Y.K. stares at Hannah for a beat, then smiles at her. “You’re joking, darling? You think you saw this person in the hotel? Once? How many thousands of people pass through the Renaissance Grand Hotel?”
But in the corridor outside your room! Hannah hesitates, not sure she should proceed. Despite his smile of polite incredulity Y.K. is looking at her somewhat hostilely.
“I told you, dear Hannah—I don’t follow local news. In any of the cities I visit on business. There is nothing more boring than local news especially local news that is ‘scandalous.’ Anyway, this person ‘Rush’—‘Rusck’—apparently confessed to murdering his parents, yes? So that should be a relief to everyone.”
When Hannah looks blankly at him Y.K. says, “So you—they—can all stop worrying? About being murdered in your beds?” Y.K. laughs, amused.
Hannah stammers, “He—confessed? He did?”
“You just said so. A suicide note.”
“The suicide note was a confession? Also?”
“What else would it be?”
“But it hasn’t been released to the public, the contents of the suicide note,” Hannah says slowly. “At least that’s what I read …”
Y.K. says irritably, “What would a suicide note likely say? If there was a crime, this person wrote the note to confess to it, and to acknowledge that he was killing himself for that reason. Why else would he kill himself, just now? You have only to wait, police will link him to Babysitter, too.”
Hannah is feeling overwhelmed. Y.K. speaks so indifferently, and yet is saying extraordinary things.
Hannah tries to recall what she’d read in the Free Press. Is there a confession, as well as a suicide note? Had Bernard actually confessed to murdering his parents and the housekeeper? She remembers none of that from the news. And—what of the serial child killer? It would make a sick sort of logic, it would not even be so very surprising, if Bernard Rusch turned out to be Babysitter as well.
Bored with the subject, Y.K. has turned his attention to the children, who bask in his attention. Hannah is relieved, she has sensed her lover’s annoyance with her naïve questions.
Y.K. means to entertain the children, it seems, by asking if they know where their daddy is at the moment?
Katya seems puzzled but Conor says brightly: “In a sky-building.”
The adults laugh affectionately at him: “Skyscraper.”
Yes, and no, Hannah points out.

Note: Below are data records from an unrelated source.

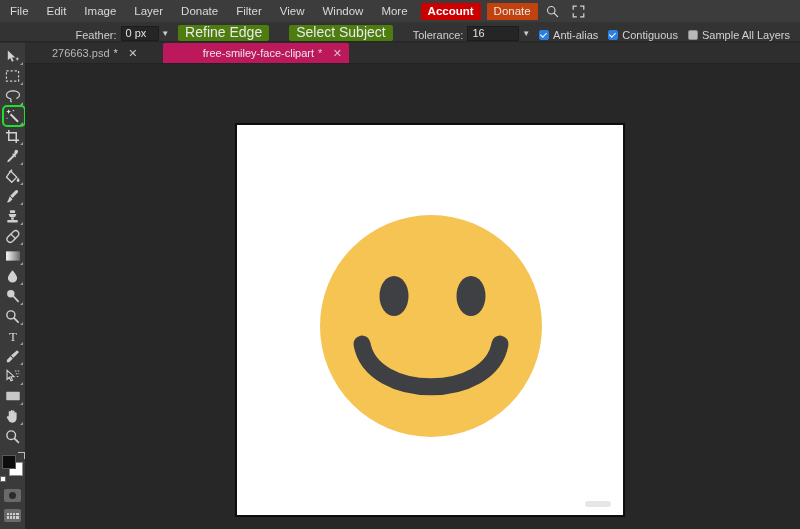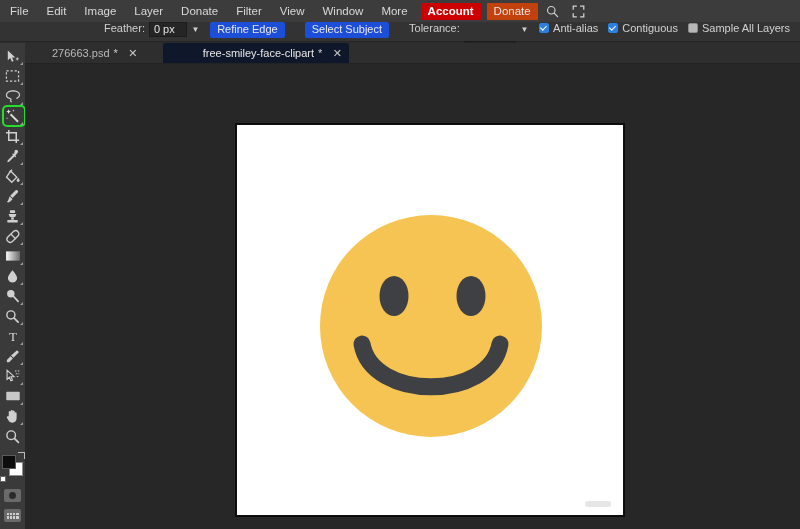--- a/index.html
+++ b/index.html
@@ -33,37 +33,37 @@
     background:#c2410c; color:#e8e8e8;
     padding:0 7px; height:17px; line-height:17px; margin:0 2px;
     font-size:11.5px; border-radius:1px;
   }
   .menu-icon { width:26px; height:22px; display:flex; align-items:center; justify-content:center; }
 
   
   .optionsbar {
     position:absolute; left:0; top:22px; width:800px; height:20px;
     background:#333333;
-    display:flex; align-items:flex-start;
+    display:flex; align-items:flex-end;
     border-bottom:1px solid #262626;
   }
   .opt-spacer { width:110px; }
   .opt-label { font-size:11px; color:#cfcfcf; margin-right:4px; white-space:nowrap; }
   .opt-input {
     background:#252525; border:1px solid #1c1c1c; color:#e3e3e3;
     height:15px; line-height:13px; font-size:11px; padding:0 4px;
     min-width:38px; display:inline-block;
   }
   .opt-input.wide { min-width:52px;margin-top:19px; }
   .opt-caret {
     width:14px; height:15px; display:flex; align-items:center; justify-content:center;
     color:#cdcdcd; font-size:8px; margin-left:2px; margin-right:8px;
   }
   .opt-btn {
-    background:#1d4ed8; color:#eaeaea; font-size:11px;
+    background:#4d7c0f; color:#eaeaea; font-size:14px;
     height:16px; line-height:15px; padding:0 7px; border-radius:2px;
     margin-right:20px; white-space:nowrap;
   }
   .opt-check { display:flex; align-items:center; margin-right:10px; white-space:nowrap; }
   .checkbox {
     width:10px; height:10px; border-radius:2px; margin-right:4px;
     display:flex; align-items:center; justify-content:center;
     background:#b8b8b8; border:1px solid #8c8c8c;
   }
   .checkbox.on { background:#2a7fe0; border-color:#2a7fe0; }
@@ -81,21 +81,21 @@
     border-bottom:1px solid #232323;
     gap:16px;
   }
   .tab-lead { width:26px; height:21px; background:#2e2e2e; }
   .tab {
     height:20px; display:flex; align-items:center;
     padding:0 6px 0 10px; margin-right:2px;
     font-size:11px; color:#b9b9b9;
     background:#2e2e2e; border-radius:2px 2px 0 0;
   }
-  .tab.active { background:#0f172a; color:#e8e8e8;padding-left:40px; }
+  .tab.active { background:#be185d; color:#e8e8e8;padding-left:40px; }
   .tab-title { white-space:nowrap; }
   .tab-dirty { margin-left:4px; color:#cfcfcf; }
   .tab-close {
     margin-left:9px; width:12px; height:12px;
     display:flex; align-items:center; justify-content:center;
     font-size:11px; color:#c8c8c8; line-height:1;
   }
 
   
   .toolbar {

Daddy’s office is in a relatively high building in the Fisher Center in midtown Detroit but it is not sky-high.
And where do Daddy’s parents, their grandparents, live?—Y.K. asks the children.
Again, Katya isn’t sure how to reply but Conor knows: “Grosse Pointe.”
Do they live in a “big house”?—Y.K. asks, with the air of one who knows that the answer is yes.
Proudly Conor says that the grandparents’ house is “real big” and that it is on the lake—and they have a dock, and a boat.
Y.K. asks what kind of a boat?—and Conor says a “big white boat” with a “downstairs” to it, with little rooms—“cabins.”
“A yacht?”—Y.K. is amused, smiling at Hannah. “You must enjoy that, Hannah. Cruises on the Detroit River.”
Hannah laughs ruefully, shaking her head to indicate no, not really. She doesn’t tell Y.K. that there aren’t that many invitations that involve her.